§ TASK ITEM: Nothing but a number is wanted here: the tally of lines in the material below that include "round".
· · · · ·
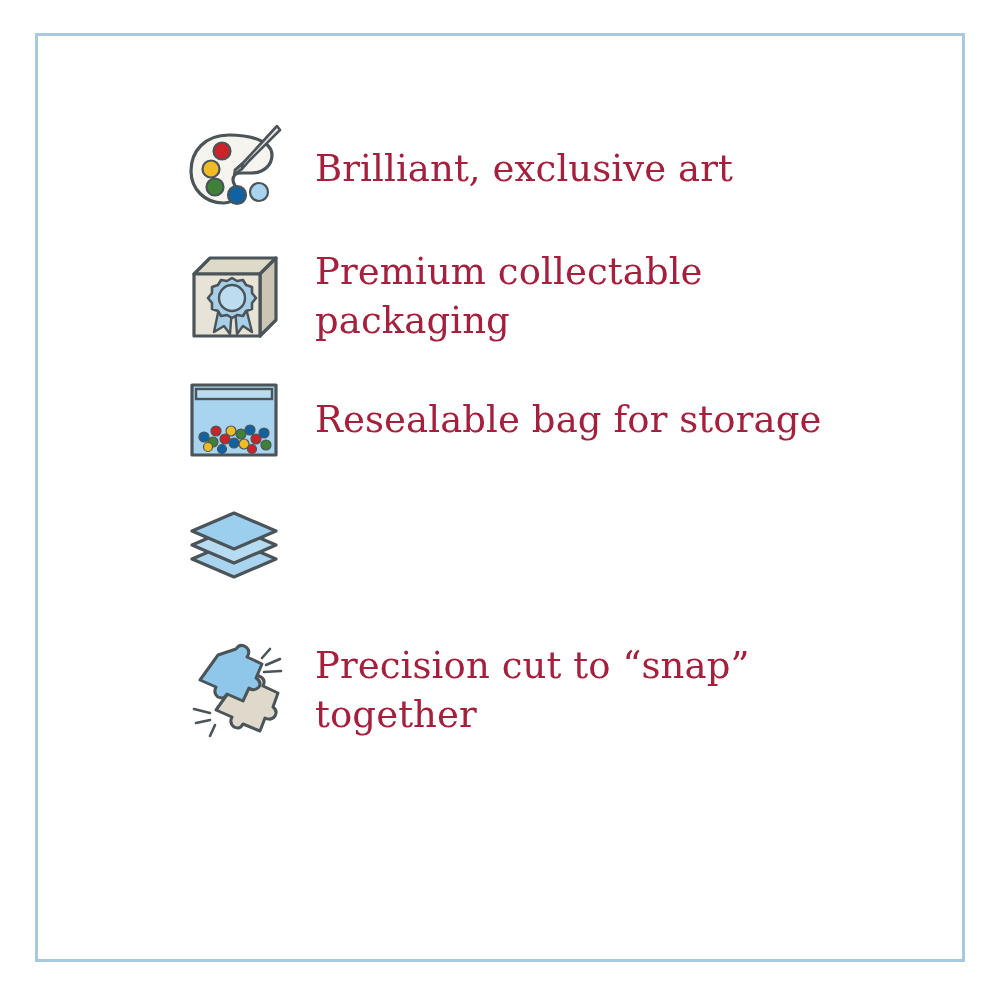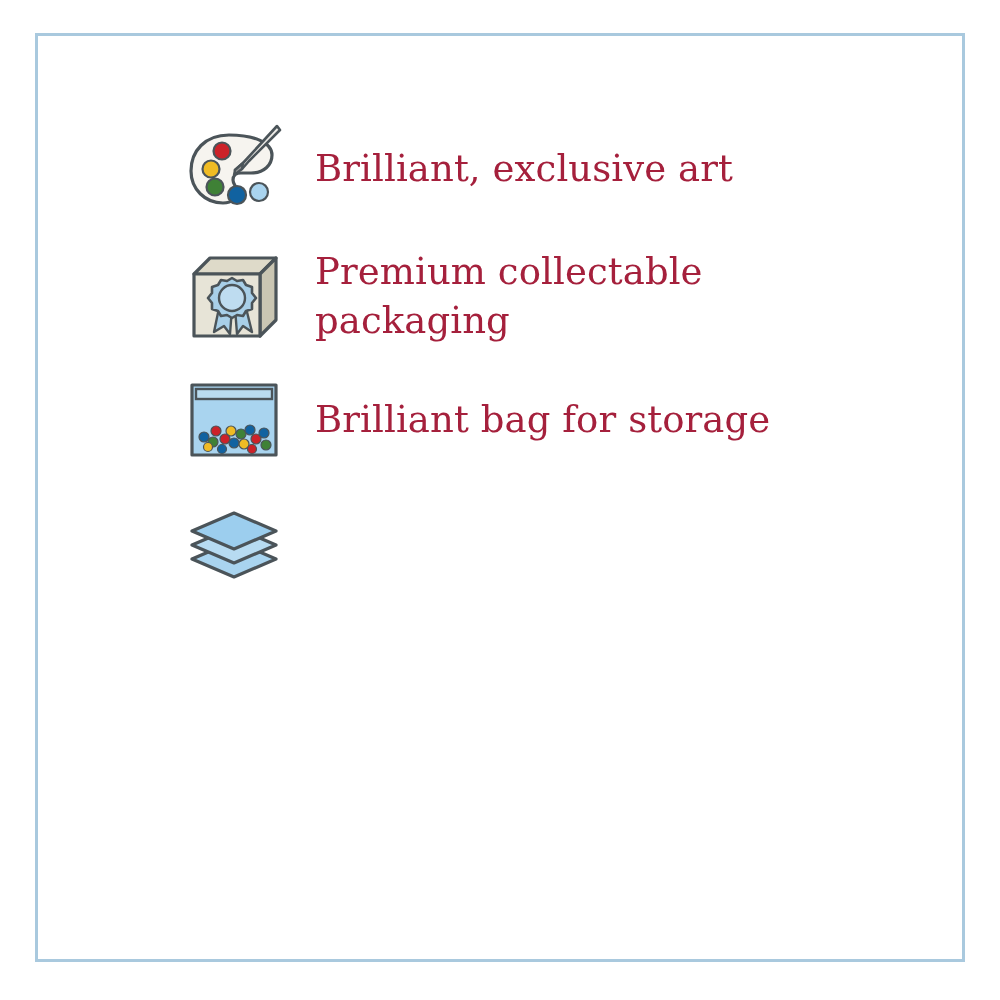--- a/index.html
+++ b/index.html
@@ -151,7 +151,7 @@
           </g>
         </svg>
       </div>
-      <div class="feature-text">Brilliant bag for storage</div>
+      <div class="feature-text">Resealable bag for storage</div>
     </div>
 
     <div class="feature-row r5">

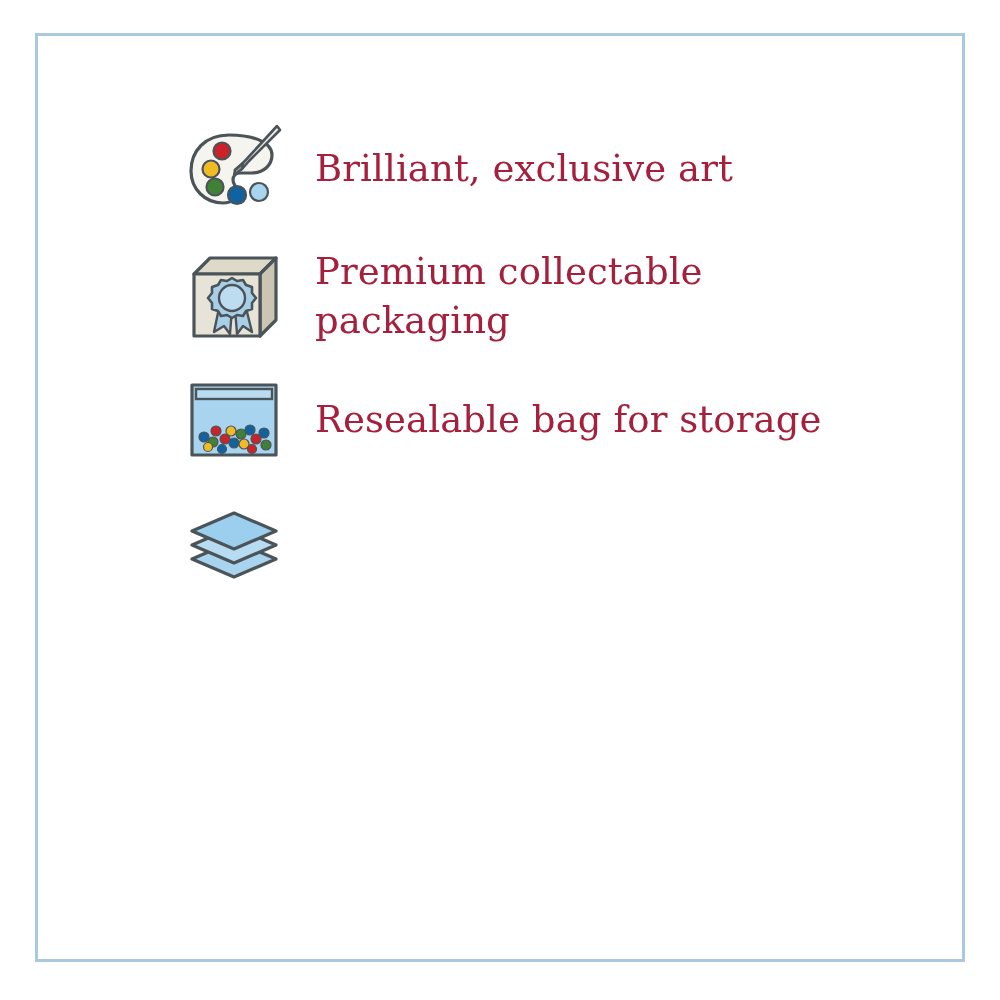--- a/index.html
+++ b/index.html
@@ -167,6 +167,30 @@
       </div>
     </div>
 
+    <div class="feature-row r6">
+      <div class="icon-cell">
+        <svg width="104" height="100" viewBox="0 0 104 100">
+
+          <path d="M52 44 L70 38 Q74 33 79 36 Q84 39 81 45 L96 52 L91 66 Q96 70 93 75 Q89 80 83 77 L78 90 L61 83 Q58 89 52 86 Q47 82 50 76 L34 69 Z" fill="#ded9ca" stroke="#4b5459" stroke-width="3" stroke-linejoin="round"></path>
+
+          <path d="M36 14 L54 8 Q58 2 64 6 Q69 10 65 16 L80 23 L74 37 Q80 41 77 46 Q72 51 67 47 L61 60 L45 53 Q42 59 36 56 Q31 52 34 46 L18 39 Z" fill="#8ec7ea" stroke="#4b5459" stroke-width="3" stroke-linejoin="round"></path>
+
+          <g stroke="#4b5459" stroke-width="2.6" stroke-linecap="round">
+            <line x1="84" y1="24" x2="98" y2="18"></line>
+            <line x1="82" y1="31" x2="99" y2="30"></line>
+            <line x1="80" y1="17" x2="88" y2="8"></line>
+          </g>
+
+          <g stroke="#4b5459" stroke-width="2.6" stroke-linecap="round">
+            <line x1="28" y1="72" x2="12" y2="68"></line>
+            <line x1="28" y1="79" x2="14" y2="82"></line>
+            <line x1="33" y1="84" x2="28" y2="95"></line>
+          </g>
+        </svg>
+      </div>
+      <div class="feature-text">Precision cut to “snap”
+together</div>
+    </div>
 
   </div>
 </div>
· · · · ·
§ EXPECTED OUTPUT: 4